*** Begin section ***

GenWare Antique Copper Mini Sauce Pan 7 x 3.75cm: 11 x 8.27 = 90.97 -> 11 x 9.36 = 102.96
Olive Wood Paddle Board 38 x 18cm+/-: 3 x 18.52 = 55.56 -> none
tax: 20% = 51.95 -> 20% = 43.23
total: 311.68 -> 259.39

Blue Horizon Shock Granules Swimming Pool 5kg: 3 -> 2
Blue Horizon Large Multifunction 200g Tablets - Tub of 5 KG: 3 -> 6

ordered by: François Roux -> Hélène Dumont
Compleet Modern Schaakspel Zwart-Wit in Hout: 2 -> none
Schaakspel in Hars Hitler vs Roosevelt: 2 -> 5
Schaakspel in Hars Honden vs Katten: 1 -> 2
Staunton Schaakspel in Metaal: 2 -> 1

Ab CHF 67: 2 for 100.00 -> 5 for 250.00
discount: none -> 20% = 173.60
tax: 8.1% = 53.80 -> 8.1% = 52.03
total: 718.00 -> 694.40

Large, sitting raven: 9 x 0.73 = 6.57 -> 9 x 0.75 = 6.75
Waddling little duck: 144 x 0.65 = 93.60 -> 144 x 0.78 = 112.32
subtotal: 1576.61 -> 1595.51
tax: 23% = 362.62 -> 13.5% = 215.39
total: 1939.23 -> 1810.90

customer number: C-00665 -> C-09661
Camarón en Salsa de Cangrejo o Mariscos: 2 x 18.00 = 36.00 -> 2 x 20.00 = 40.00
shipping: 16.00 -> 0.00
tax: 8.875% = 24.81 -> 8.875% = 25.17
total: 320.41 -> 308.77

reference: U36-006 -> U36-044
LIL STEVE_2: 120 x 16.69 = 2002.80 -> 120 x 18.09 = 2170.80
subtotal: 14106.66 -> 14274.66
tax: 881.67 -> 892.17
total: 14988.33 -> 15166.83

*** End section ***

▶ [EXERCISE PROMPT] Repeat, with no changes, each line from the one with "subtotal: 14106.66 -> 14274.66" to the end of the listing, including both ends and nothing else.

▶ [ANSWER SPACE]
subtotal: 14106.66 -> 14274.66
tax: 881.67 -> 892.17
total: 14988.33 -> 15166.83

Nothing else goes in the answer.